*Data records*:
<<<<
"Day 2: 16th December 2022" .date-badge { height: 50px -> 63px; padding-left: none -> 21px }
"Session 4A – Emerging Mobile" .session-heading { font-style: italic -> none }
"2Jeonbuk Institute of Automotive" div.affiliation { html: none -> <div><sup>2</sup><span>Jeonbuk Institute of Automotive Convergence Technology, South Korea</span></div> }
>>>>
<<<<
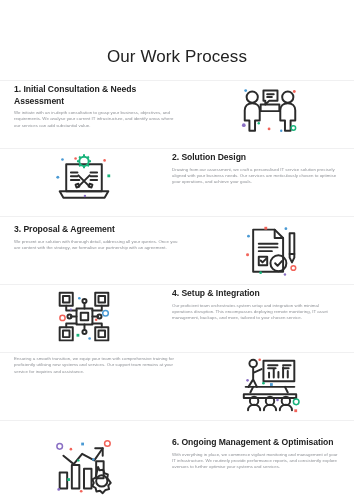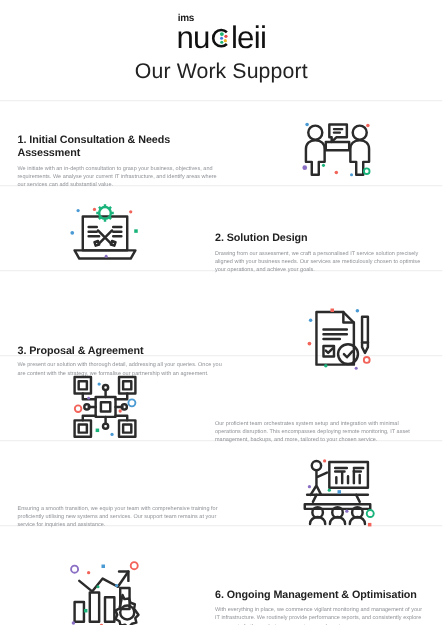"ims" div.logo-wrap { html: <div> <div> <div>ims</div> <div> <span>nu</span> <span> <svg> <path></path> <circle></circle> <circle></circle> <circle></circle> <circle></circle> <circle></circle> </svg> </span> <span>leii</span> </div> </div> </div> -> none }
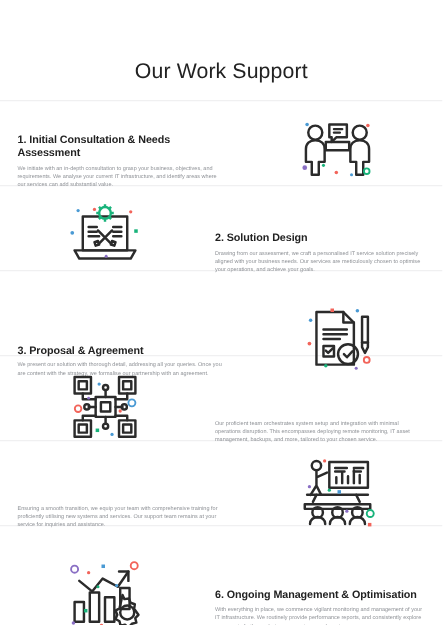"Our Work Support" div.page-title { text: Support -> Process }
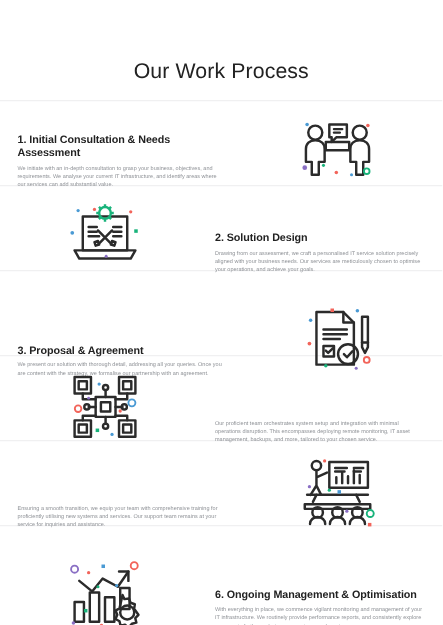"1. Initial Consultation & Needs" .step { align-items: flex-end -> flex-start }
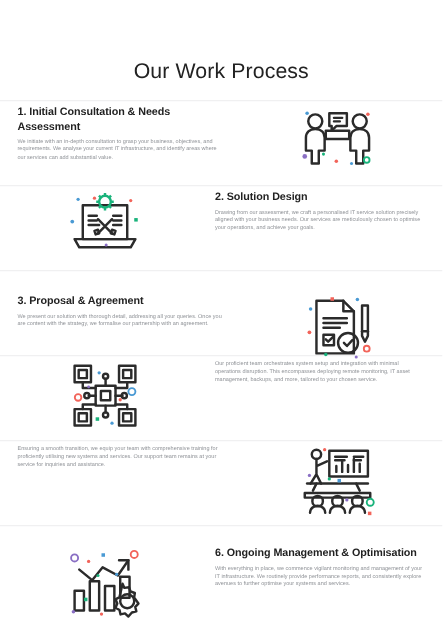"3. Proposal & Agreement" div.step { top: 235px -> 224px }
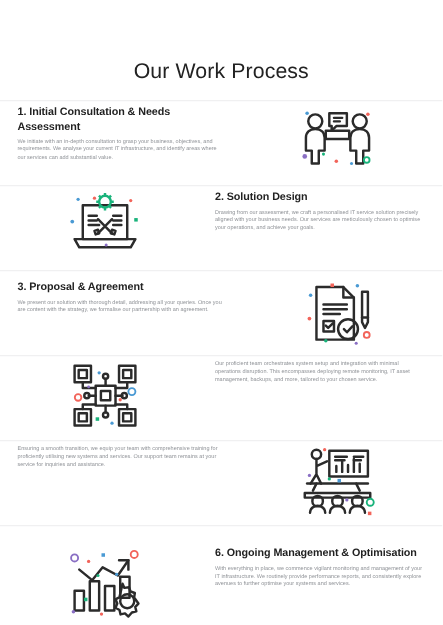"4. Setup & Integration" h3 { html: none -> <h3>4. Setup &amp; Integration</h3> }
>>>>
*Your assignment*:
Give back, exactly as written, the stretch from the line with "2: 16th December" through the line with "none -> <div><sup>2</sup><span>Jeonbuk", and no other lines from the records above.

*Reply to the task*:
"Day 2: 16th December 2022" .date-badge { height: 50px -> 63px; padding-left: none -> 21px }
"Session 4A – Emerging Mobile" .session-heading { font-style: italic -> none }
"2Jeonbuk Institute of Automotive" div.affiliation { html: none -> <div><sup>2</sup><span>Jeonbuk Institute of Automotive Convergence Technology, South Korea</span></div> }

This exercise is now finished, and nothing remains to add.